Congratulations to South Belfast Quaker Meeting on receiving an Eco-Congregation Ireland award on Sunday 7th December … only days after winning a Green Initiative Award in Belfast City Council’s Brighter Belfast Awards!
The meeting is dedicated to promoting an environmental ethos and members carry this out both in the upkeep of their meeting house and in their everyday lives. They promote recycling and composting and the use of energy-saving light bulbs and eco-friendly cleaning materials.
A Traidcraft stall is set up on the first Sunday of each month where members can purchase a wide range of Fairtrade products. Fruit trees have been planted in the grounds and the children grow vegetables.
Often during worship, which in the Quaker tradition is based on silence and stillness with the opportunity for anyone present to make a contribution if they feel moved to do so, someone will draw attention to an aspect of environmental practice or eco injustice, or will challenge worshipers to make a lifestyle change.
Following meeting for worship on 7th December, which focused on the responsibility of Christians to care for the earth, members of the meeting’s eco group were presented with an Eco-Congregation award.
Presenting the award and congratulating the eco group on their efforts to bring an appreciation of environmental matters into all aspects of the meeting’s life and work, Joe Furphy, ECI’s Presbyterian representative, said: “In particular you have developed your premises in an environmentally-friendly manner and incorporated environmental teaching material into the children’s programme. It is good to see that you are now keen to develop closer ties with other local churches and fellowships that are similarly environmentally aware.”
On receiving the award, Tony Weekes, a member of South Belfast Meeting’s eco group, said: “In completing the application for an Eco-Congregation award, we were pleasantly surprised to see how many of the requirements were already part of our Meeting’s way of thinking and working. Receiving the award is a reminder to us to reflect on how all things are connected: the environmental, the social, the economic and the political.”
Kerry Nicholson, also a member of the eco group, said: “We are really honoured and pleased to have won this award. A lot of what we have done to get this award has been part of who we are and what we do anyway. We have been recycling, composting, turning off lights etc. for a while, but receiving this award somewhat confirms that these many small, individual, and often unrelated, jobs are worthwhile doing, as together they are part of a bigger, better way of being and doing. We hope that getting this award will serve as an encouragement to other meetings and faith communities – that they too can achieve a lot by taking small steps.

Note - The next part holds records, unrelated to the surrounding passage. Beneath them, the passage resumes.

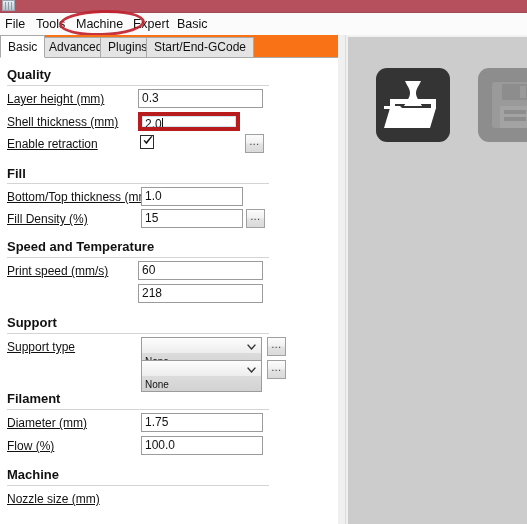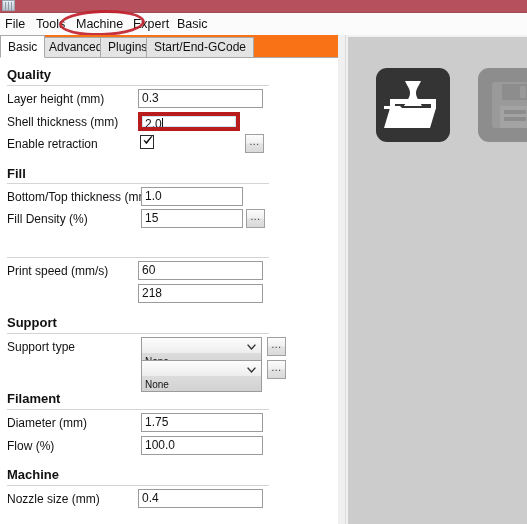--- a/index.html
+++ b/index.html
@@ -152,20 +152,21 @@
     height: 1px;
     background: #d4d4d4;
   }
 
   .field-label {
     position: absolute;
     left: 7px;
     font-size: 12px;
     color: #111;
     white-space: nowrap;
+    text-decoration: underline;
   }
 
   .textbox {
     position: absolute;
     box-sizing: border-box;
     height: 19px;
     background: #ffffff;
     border: 1px solid #9b9b9b;
     font-size: 12px;
     color: #111;
@@ -326,20 +327,21 @@
     <div class="group-title" style="top:108px">Fill</div>
     <div class="group-rule" style="top:125px"></div>
 
     <div class="field-label" style="top:132px">Bottom/Top thickness (mm)</div>
     <div class="textbox" style="left:141px; top:129px; width:102px;">1.0</div>
 
     <div class="field-label" style="top:154px">Fill Density (%)</div>
     <div class="textbox" style="left:141px; top:151px; width:102px;">15</div>
     <div class="dots-button" style="left:246px; top:151px;">...</div>
 
+    <div class="group-title" style="top:181px">Speed and Temperature</div>
     <div class="group-rule" style="top:199px"></div>
 
     <div class="field-label" style="top:206px">Print speed (mm/s)</div>
     <div class="textbox" style="left:138px; top:203px; width:125px;">60</div>
 
     <div class="textbox" style="left:138px; top:226px; width:125px;">218</div>
 
     <div class="group-title" style="top:257px">Support</div>
     <div class="group-rule" style="top:275px"></div>
 
@@ -370,21 +372,20 @@
     <div class="field-label" style="top:358px">Diameter (mm)</div>
     <div class="textbox" style="left:141px; top:355px; width:122px;">1.75</div>
 
     <div class="field-label" style="top:381px">Flow (%)</div>
     <div class="textbox" style="left:141px; top:378px; width:122px;">100.0</div>
 
     <div class="group-title" style="top:409px">Machine</div>
     <div class="group-rule" style="top:427px"></div>
 
     <div class="field-label" style="top:434px">Nozzle size (mm)</div>
-    <div class="textbox" style="left:138px; top:431px; width:125px;">0.4</div>
 
   </div>
 
   <div class="splitter">
     <div class="splitter-line"></div>
   </div>
 
   <div class="viewpanel"></div>
   <div class="viewpanel-topline"></div>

“Quaker Advices & Queries encourage us as follows: ‘We do not own the world, and its riches are not ours to dispose of at will. Show a loving consideration for all creatures, and seek to maintain the beauty and variety of the world. Work to ensure that our increasing power over nature is used responsibly, with reverence for life. Rejoice in the splendour of God’s continuing creation.” Advices and Queries, 1994, No.42.”